Bandar Lampung, 3 Januari 2026 – Memasuki hari kedua pembekalan, Bapak Drs. Dadang Karya Bakti, M.Si., M.M. memberikan pendalaman materi yang lebih spesifik mengenai tata tertib dan penguatan karakter mahasiswa. Beliau menekankan bahwa KKN harus mampu menumbuhkan empati dan jiwa kepemimpinan dalam diri mahasiswa. “Mahasiswa harus memiliki rasa kepedulian untuk merasakan keadaan di desa agar bantuan yang diberikan benar-benar bermanfaat,” tegasnya. Kedewasaan dalam bekerja kelompok, disiplin tinggi, serta kemampuan berkomunikasi dengan tokoh masyarakat menjadi indikator keberhasilan dalam menggerakkan partisipasi warga pada setiap program kerja yang akan dilaksanakan.
Bapak Dadang juga memaparkan secara transparan mengenai sistem penilaian dan sanksi yang berlaku selama masa KKN. Mahasiswa diberikan pemahaman bahwa nilai akhir (Huruf Mutu A hingga E) sangat bergantung pada kepatuhan terhadap aturan, seperti kewajiban hadir tepat waktu (minimal 15 menit sebelum acara) dan penggunaan minimal salah satu atribut KKN universitas Lampung. Adanya sistem sanksi bertahap, mulai dari teguran lisan hingga Surat Peringatan (SP 1, SP 2, dan SP 3), menjadi peringatan keras agar mahasiswa tidak melakukan pelanggaran seperti meninggalkan lokasi tanpa izin atau mencemarkan nama baik universitas. Khusus untuk SP 1, nilai mahasiswa secara otomatis akan dibatasi maksimal pada Huruf Mutu B+.
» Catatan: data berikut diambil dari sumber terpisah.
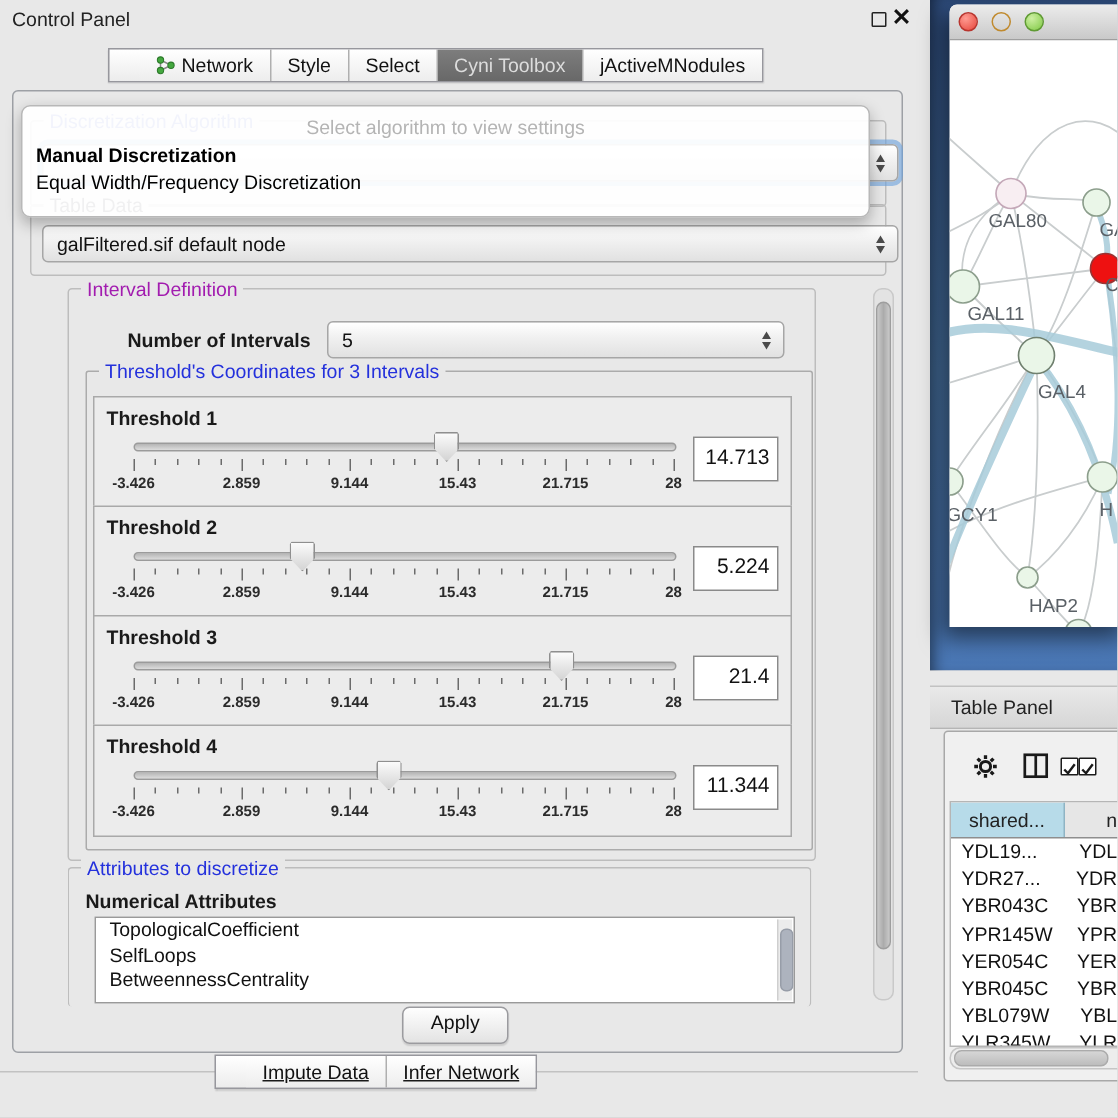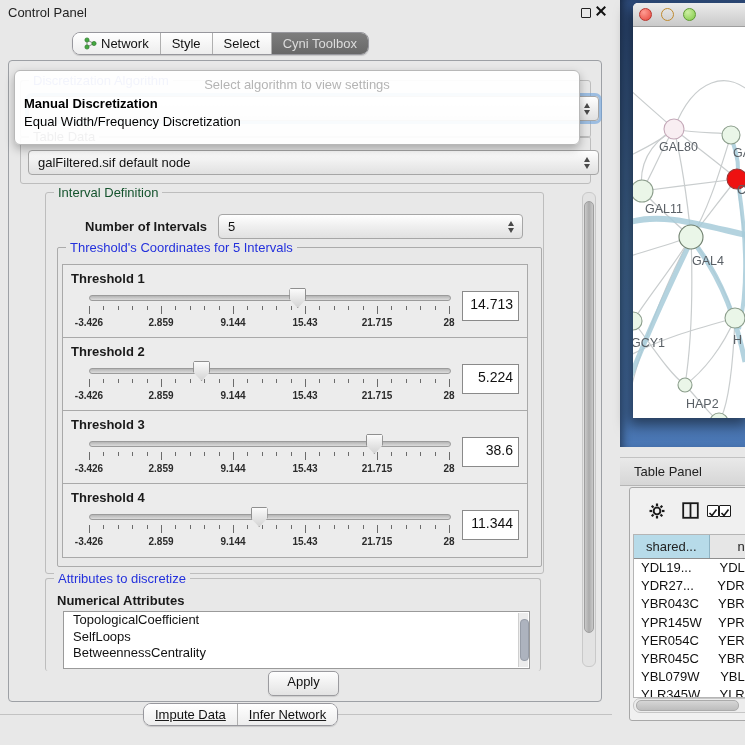--- a/index.html
+++ b/index.html
@@ -16,8 +16,8 @@
   .close-ic:after{content:"";position:absolute;left:5px;top:1px;width:2px;height:12px;background:#111;transform:rotate(-45deg);}
 
   
-  .seg{display:inline-flex;border:1px solid #97979D;border-radius:8px;overflow:hidden;
-       background:linear-gradient(#FFFFFF,#ECECEC);box-shadow:0 1px 1px rgba(0,0,0,.15);}
+  .seg{display:inline-flex;border:1px solid #97979D;border-radius:0;overflow:hidden;
+       background:linear-gradient(#FFFFFF,#ECECEC);box-shadow:0 1px 1px rgba(0,0,0,.15);padding-left:20px;}
   .seg-item{display:flex;align-items:center;gap:4px;padding:3px 11px;border-left:1px solid #AFAFAF;
        font-size:13px;color:#111;white-space:nowrap;background:linear-gradient(#FFFFFF,#EDEDED);}
   .seg-item:first-child{border-left:none;}

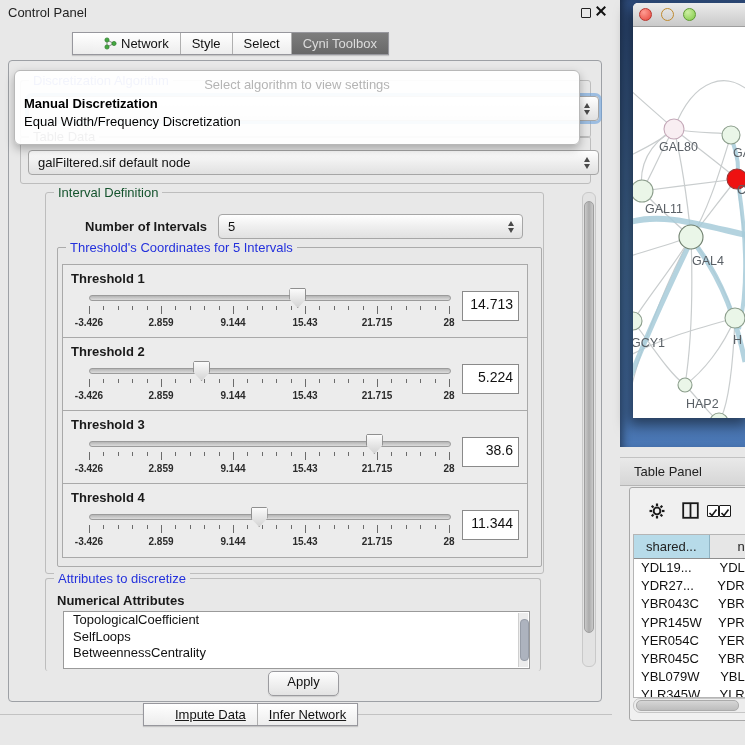--- a/index.html
+++ b/index.html
@@ -158,6 +158,9 @@
       </div>
       <div class="seg-item sel">
         <span>Cyni Toolbox</span>
+      </div>
+      <div class="seg-item">
+        <span>jActiveMNodules</span>
       </div>
     </div>
 

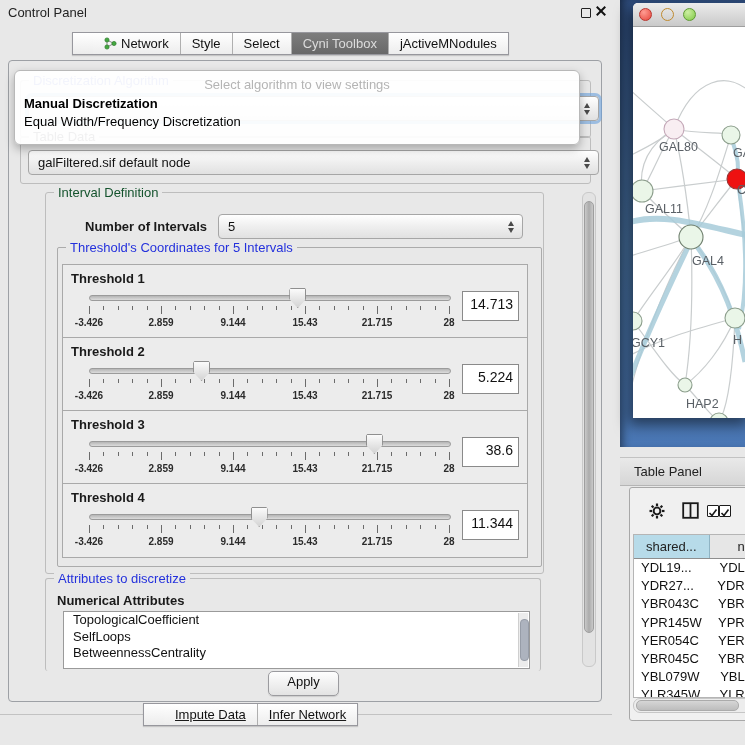--- a/index.html
+++ b/index.html
@@ -57,7 +57,7 @@
 
   
   .int-group{left:45px;top:192px;width:497px;height:380px;}
-  .int-label{color:#14532d;}
+  .int-label{color:#a21caf;}
   .count-label{left:85px;top:219px;font-weight:bold;color:#1a1a1a;}
   .count-combo{left:218px;top:214px;width:285px;height:23px;}
 

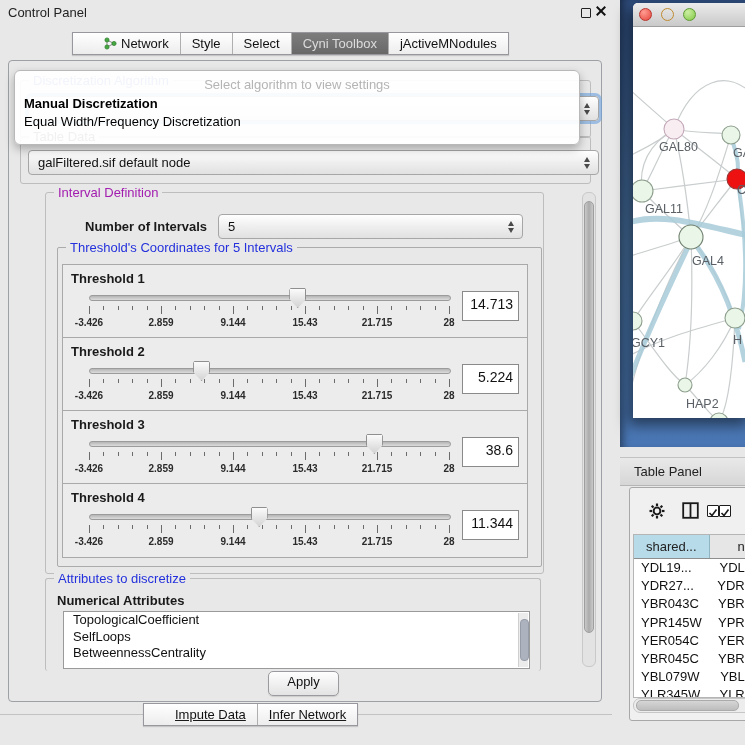--- a/index.html
+++ b/index.html
@@ -197,7 +197,7 @@
   </div>
 
   <div class="abs group thr-group">
-    <span class="group-label thr-title">Threshold's Coordinates for 5 Intervals</span>
+    <span class="group-label thr-title">Threshold's Coordinates for 3 Intervals</span>
   </div>
   <div id="threshRows">
       <div class="abs tbox" style="top: 264px;">

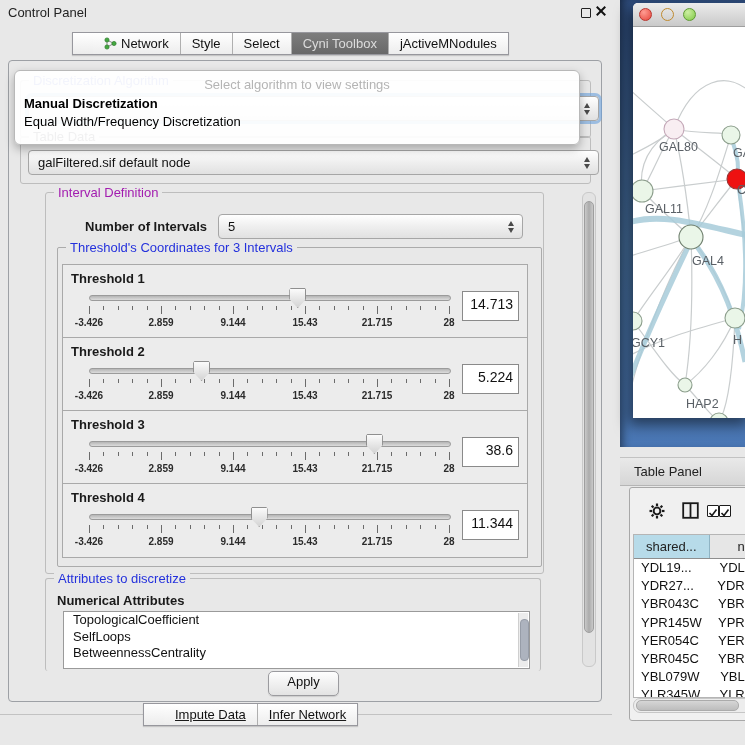--- a/index.html
+++ b/index.html
@@ -312,7 +312,7 @@
         <div class="ticklbl" style="left: 242px; top: 52px;">15.43</div>
         <div class="ticklbl" style="left: 314px; top: 52px;">21.715</div>
         <div class="ticklbl" style="left: 386px; top: 52px;">28</div>
-        <div class="tvalue">38.6</div>
+        <div class="tvalue">21.4</div>
       </div>
       <div class="abs tbox" style="top: 483px;">
         <div class="tlabel">Threshold 4</div>

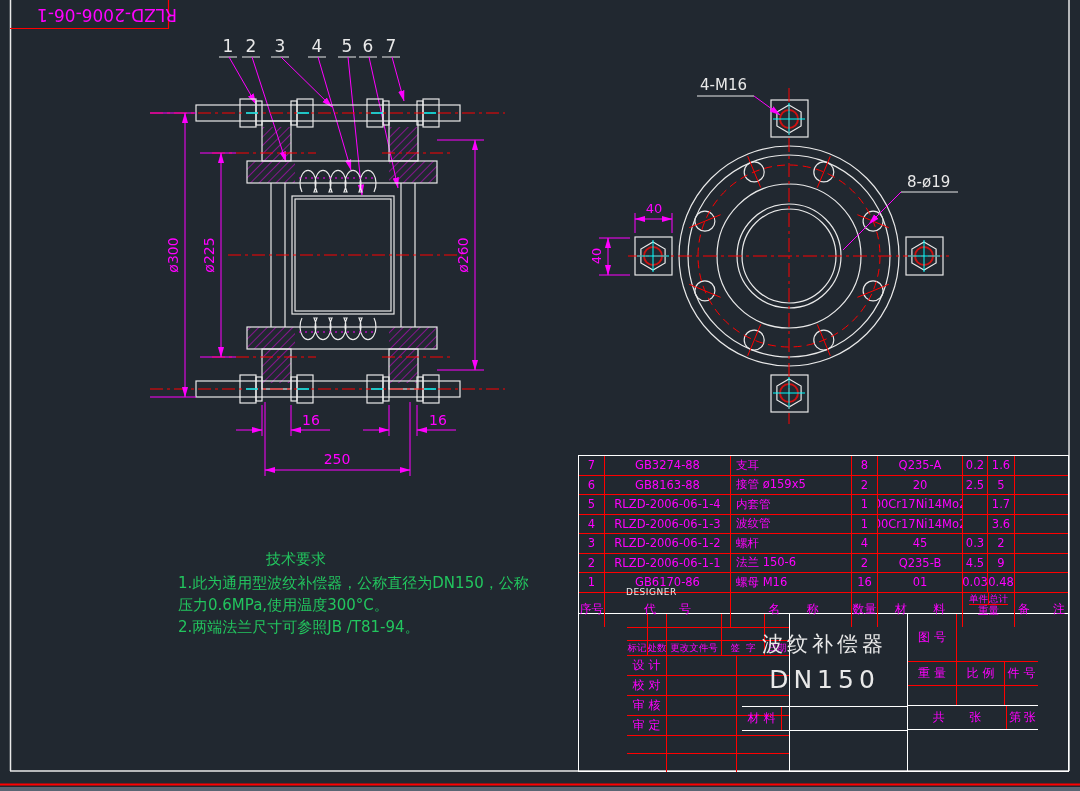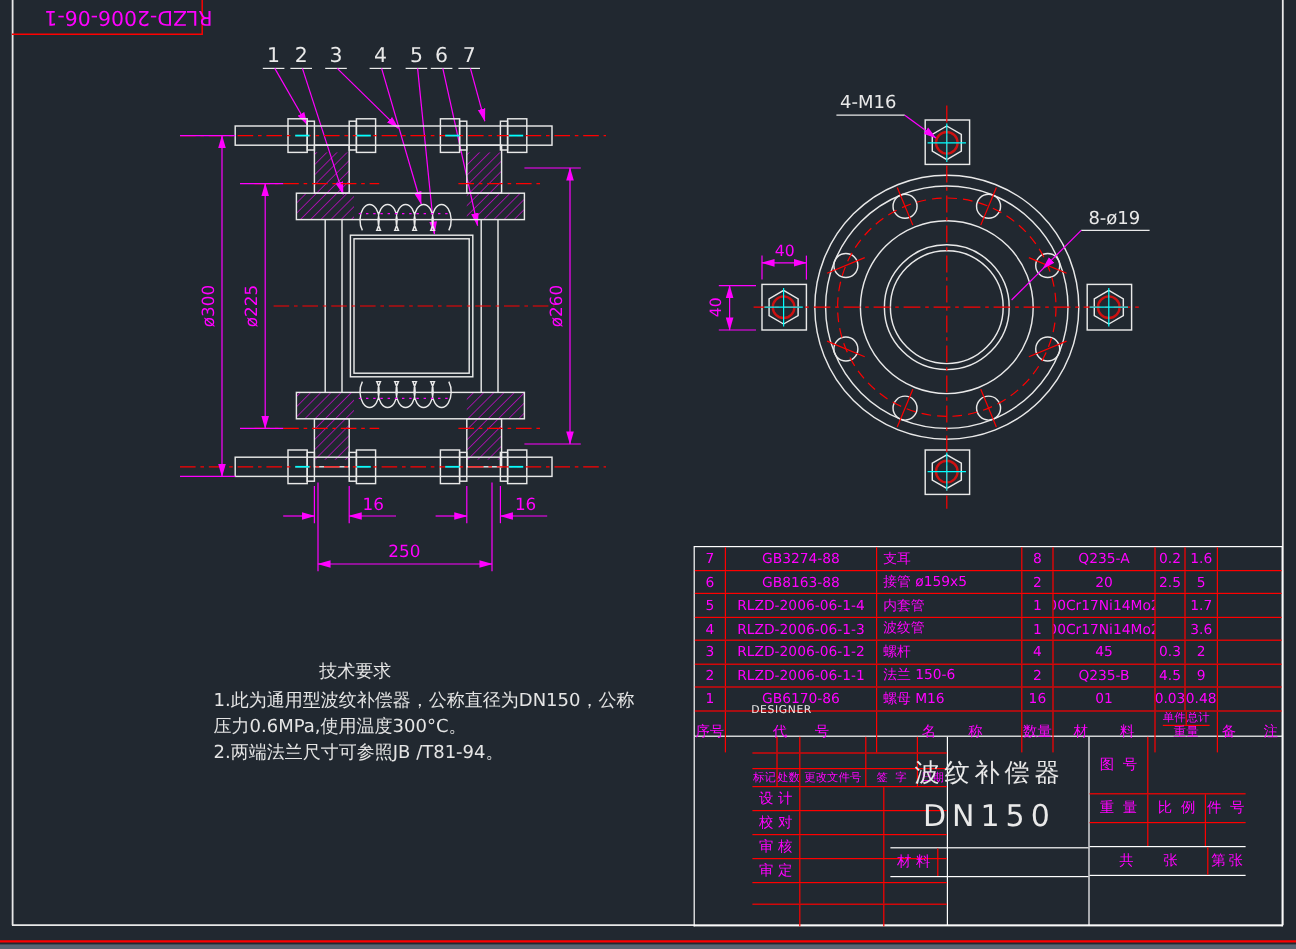--- a/index.html
+++ b/index.html
@@ -8,7 +8,7 @@
   svg text{font-family:"DejaVu Sans",sans-serif;}
   .tm{fill:#ff00ff;}
   
-  .tech{position:absolute;left:178px;top:548px;width:410px;color:#e5e5e5;font-size:15px;line-height:22px;}
+  .tech{position:absolute;left:178px;top:548px;width:410px;color:#22c55e;font-size:15px;line-height:22px;}
   .tech-title{margin:0 0 2px 88px;}
   
   .bom{position:absolute;left:578px;top:455px;width:491px;height:159px;border:1px solid #fff;

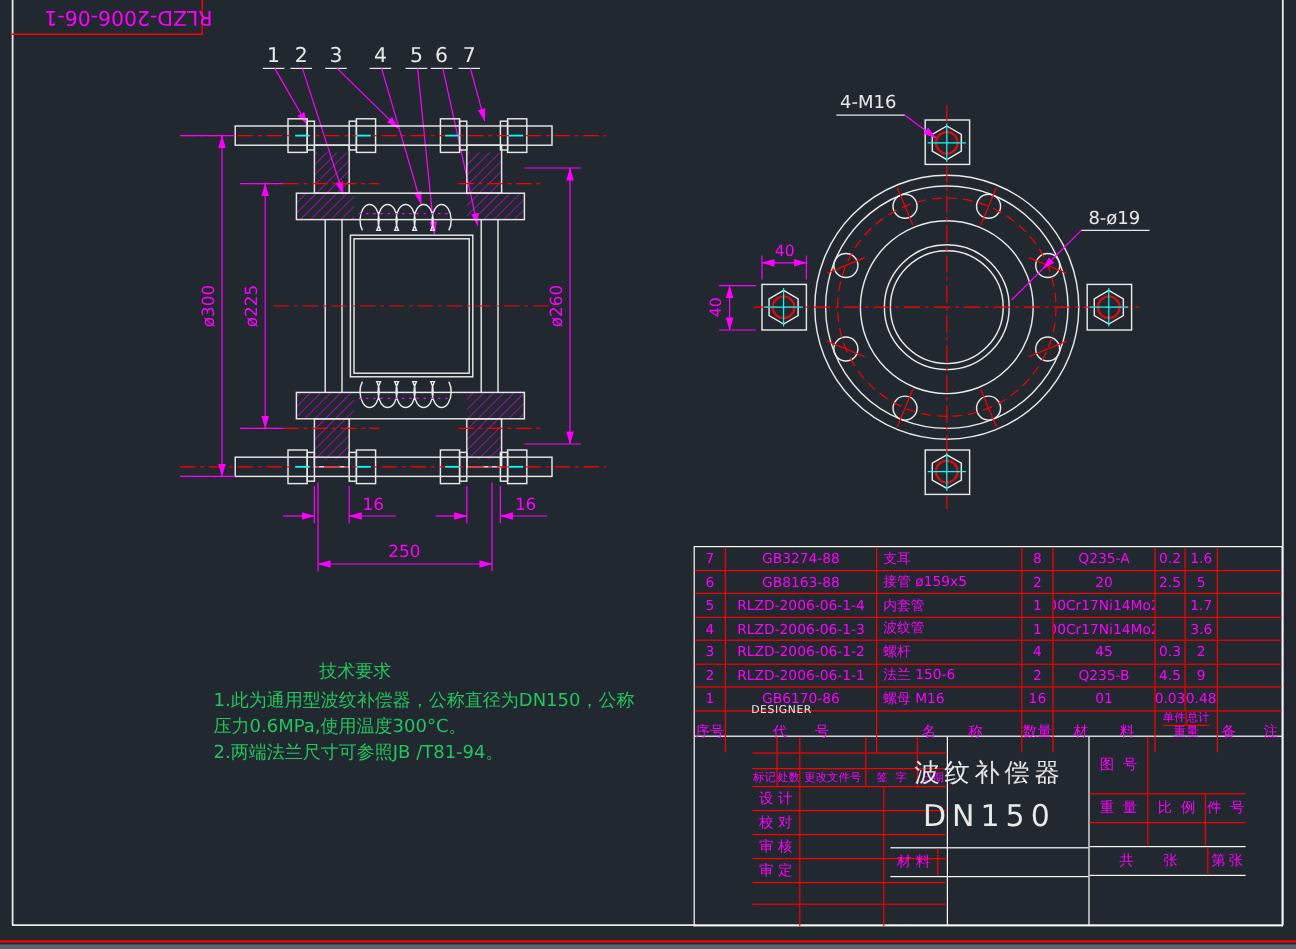--- a/index.html
+++ b/index.html
@@ -41,7 +41,7 @@
   .matrow{position:absolute;left:0;top:92px;width:100%;height:25px;border-top:1px solid #fff;
           border-bottom:1px solid #fff;box-sizing:border-box;display:flex;}
   .matlab{width:39px;border-right:1px solid #f00;display:flex;align-items:center;justify-content:center;}
-  .tright{position:absolute;left:328px;top:0;width:131px;height:100%;border-left:1px solid #fff;box-sizing:border-box;font-family:Liberation Mono, monospace;}
+  .tright{position:absolute;left:328px;top:0;width:131px;height:100%;border-left:1px solid #fff;box-sizing:border-box;}
   .trow{display:flex;box-sizing:border-box;}
   .tc{border-right:1px solid #f00;box-sizing:border-box;display:flex;align-items:center;
       justify-content:center;white-space:pre;}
Sesi ini juga membahas mengenai teknis pelaporan harian yang harus disusun secara bersama-sama setiap hari agar pada akhir periode KKN, laporan akhir dapat langsung dijilid tanpa keterlambatan. Bapak Dadang mengingatkan mahasiswa untuk selalu responsif terhadap instruksi DPL, dengan batas waktu menjawab informasi maksimal 15 menit. Penekanan pada kerja sama tim lintas disiplin (Saintek dan Soshum) kembali diingatkan agar beban kerja terbagi rata dan program kerja tidak hanya menumpuk pada satu orang. Dengan pembekalan ini, mahasiswa diharapkan siap melakukan survei lapangan pada tanggal 5 Januari dengan kesiapan administrasi dan mental yang matang.